Der angekündigte Preis spiegelt selten die vollen Betriebskosten wider. Es ist wichtig, dass der Käufer nicht das Alter des Objekts, sondern den gesamten Satz von Dokumenten, Kosten und Risiken vergleicht.
Primärmarkt
Ein Neubau bietet möglicherweise eine moderne Infrastruktur und flexible Zahlungspläne. Gleichzeitig müssen Sie die Genehmigungen, die Bauphase, den Vertrag und die Referenzen des Bauträgers überprüfen.
Sekundärmarkt
Fertige Wohnungen können inspiziert und mit realen Transaktionen in der Region verglichen werden. Besonderes Augenmerk ist auf den technischen Zustand, Schulden, Einschränkungen und Renovierungskosten zu legen.
Wie man eine Entscheidung trifft
Machen Sie eine einzige Tabelle: Endpreis, Fertigstellungsdatum, Dokumente, jährliche Ausgaben, erwartete Miete und Wiederverkaufsszenario.
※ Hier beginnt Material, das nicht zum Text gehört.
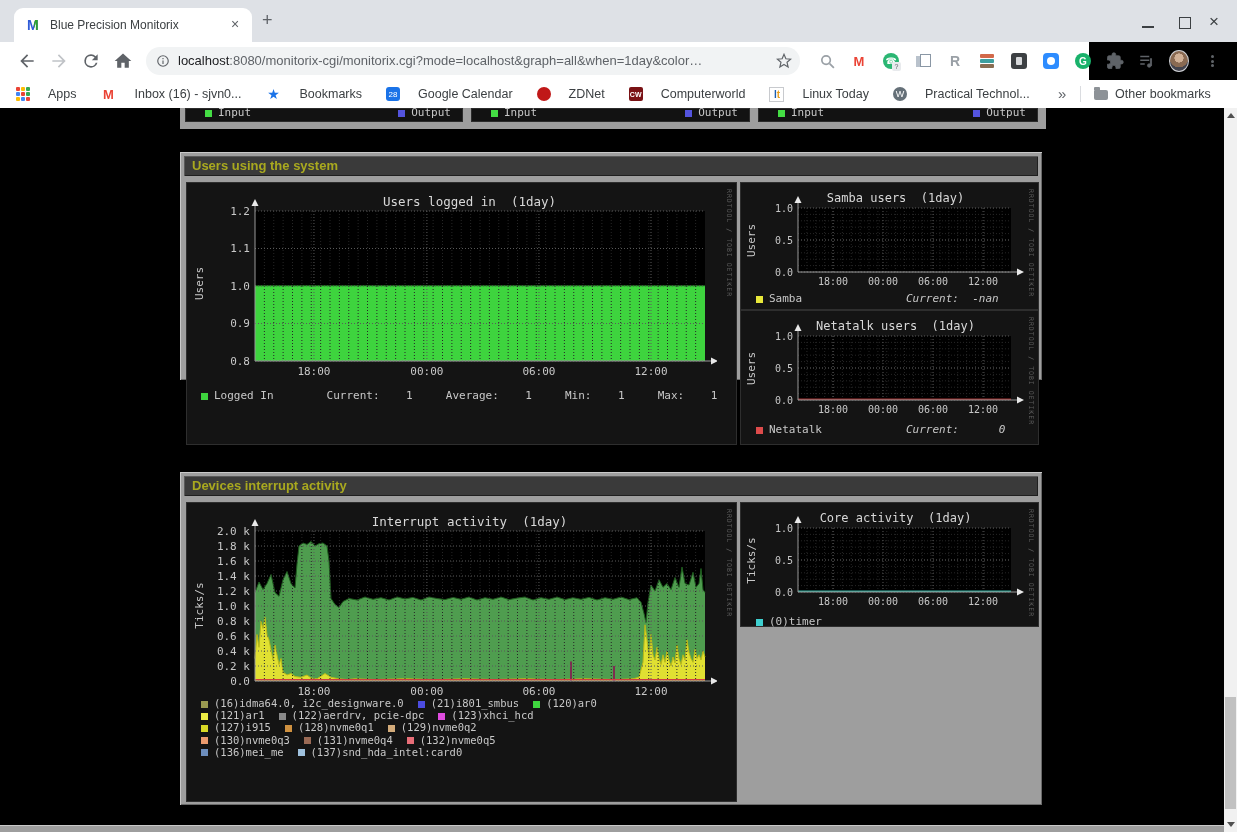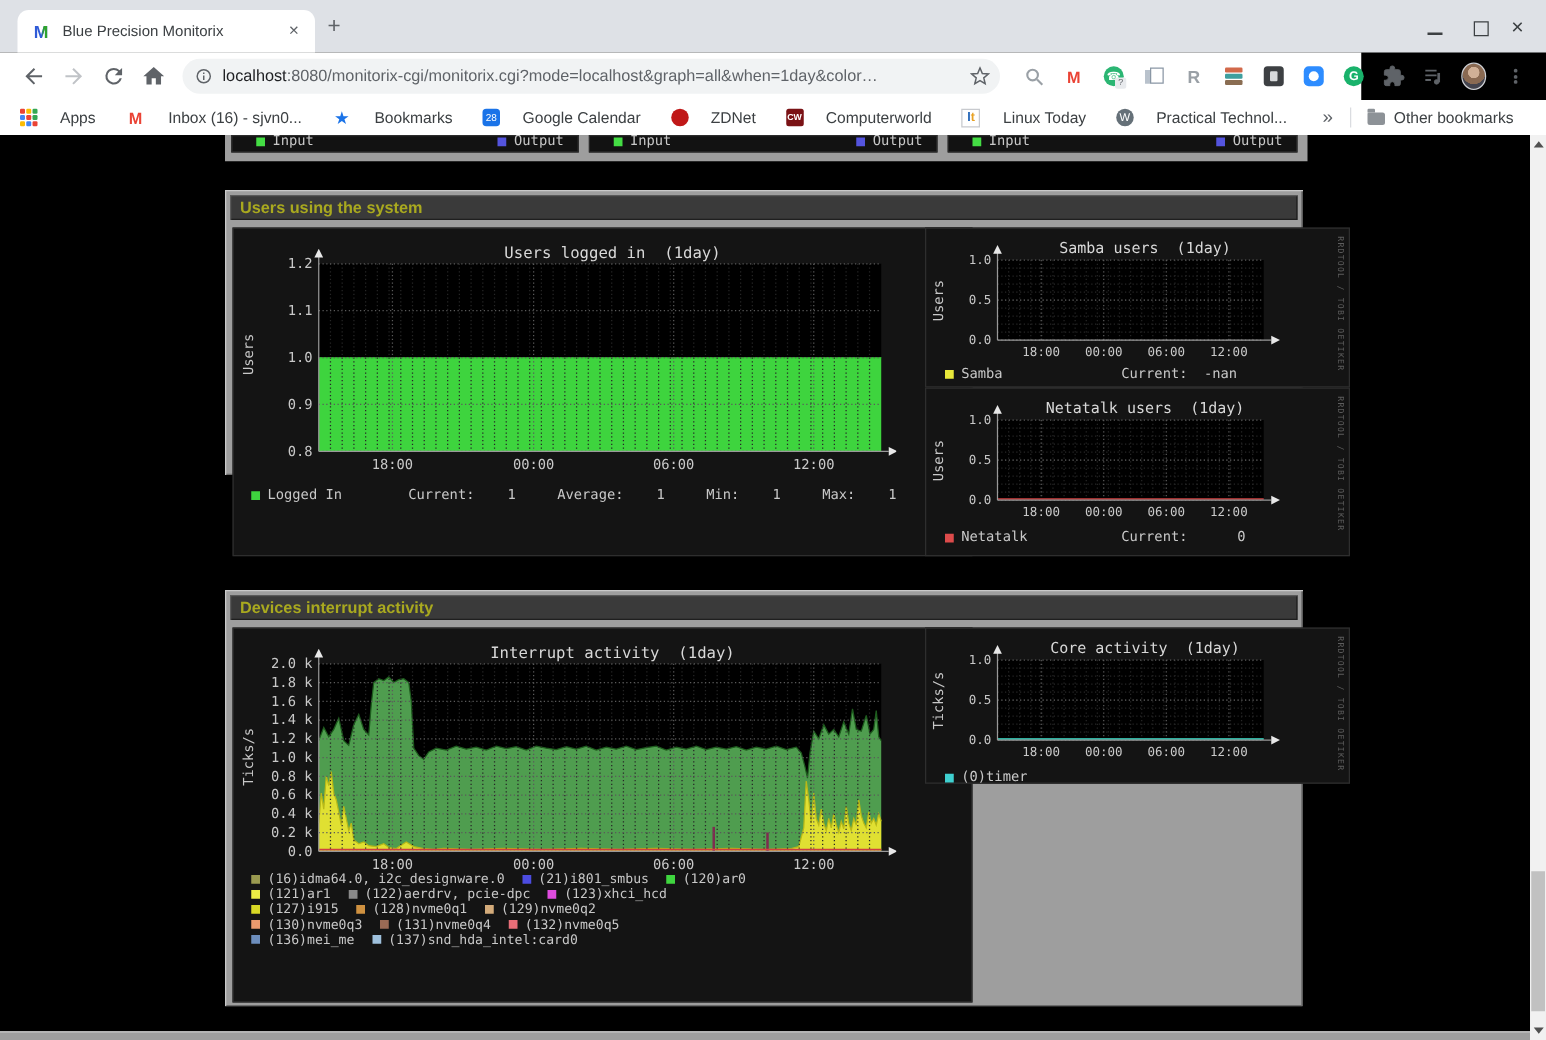--- a/index.html
+++ b/index.html
@@ -76,29 +76,29 @@
   #sb-down{bottom:5px;border-top:5px solid #505050;}
   #sb-thumb{position:absolute;left:1px;top:589px;width:11px;height:112px;background:#c1c1c1;}
   #topcut{position:absolute;left:180px;top:0;width:866px;height:21px;background:#9e9e9e;}
   .iobox{position:absolute;top:0;height:14px;background:#121212;box-shadow:inset 0 0 0 1px #2c2c2c;overflow:hidden;}
   .io-l{position:absolute;left:20px;top:-2px;height:14px;line-height:13px;font:11px "DejaVu Sans Mono",monospace;color:#c8c8c8;white-space:nowrap;}
   .io-r{position:absolute;right:12px;top:-2px;height:14px;line-height:13px;font:11px "DejaVu Sans Mono",monospace;color:#c8c8c8;white-space:nowrap;}
   .section{position:absolute;left:180px;width:862px;background:#9e9e9e;box-shadow:inset 1px 1px 0 #c9c9c9,inset -1px -1px 0 #6a6a6a;}
   .sec-title{position:absolute;left:4px;right:4px;top:4px;height:20px;background:#3a3a3a;
     box-shadow:inset 1px 1px 0 #5a5a5a,inset -1px -1px 0 #1f1f1f;
     color:#a9a91f;font:bold 13px "Liberation Sans",sans-serif;line-height:20px;padding-left:8px;box-sizing:border-box;}
-  .gbox{position:absolute;background:#141414;border:1px solid #2e2e2e;padding-left:41px;}
+  .gbox{position:absolute;background:#141414;border:1px solid #2e2e2e;}
   .gtitle{position:absolute;top:11px;left:40px;right:24px;text-align:center;font:12.5px "DejaVu Sans Mono",monospace;color:#d8d8d8;white-space:pre;}
   .gtitle.sm{top:8px;left:30px;right:18px;font-size:12px;}
   .gylabel{position:absolute;width:100px;text-align:center;transform:rotate(-90deg);font:11px "DejaVu Sans Mono",monospace;color:#c8c8c8;}
   .gsvg{position:absolute;}
   .gwm{position:absolute;right:3px;top:6px;writing-mode:vertical-rl;font:6.5px "DejaVu Sans Mono",monospace;color:#5e5e5e;letter-spacing:1px;}
   .gleg{position:absolute;font:11px "DejaVu Sans Mono",monospace;color:#c8c8c8;white-space:pre;}
   .gleg .pre{white-space:pre;}
-  .gleg-right{position:absolute;left:141px;top:0;}
+  .gleg-right{position:absolute;left:150px;top:0;font-style:italic;}
   .sw{display:inline-block;width:7px;height:7px;margin-right:6px;vertical-align:-0.5px;}
   #int-legend{position:absolute;left:14px;top:194px;width:525px;}
   .lrow{height:12.2px;line-height:12px;white-space:nowrap;font:10.5px "DejaVu Sans Mono",monospace;color:#c8c8c8;}
   .lrow .lt{margin-right:14px;}
   #bottomband{position:absolute;left:0;top:717px;width:1224px;height:7px;background:#9e9e9e;border-top:1px solid #c9c9c9;box-sizing:border-box;}
 </style>
 </head>
 <body>
 
 <div id="titlebar">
So wird der Vergleich belastbar.
Den nutzbaren Vermögenswert statt des Prospektpreises vergleichen
Beim Neubau sind Übergabetermin, Baufortschritt, Nutzungsgenehmigung, Grundbuchart, Pflichten des Entwicklers, Vertragsstrafen und Ausbaukosten festzuhalten. Beim Bestand müssen Belastungen und Schulden, Renovierungs- und Erdbebengeschichte, Bewohner sowie belegte Vergleichsverkäufe geprüft werden. Beide Optionen gehören in eine Gesamtkostentabelle mit Steuer, Provision, Möblierung, Unterhalt, Leerstand und Wiederverkauf. Ein niedriger Angebotspreis kann durch Verzögerung, Reparaturen oder geringe Nachfrage zur teureren Wahl werden.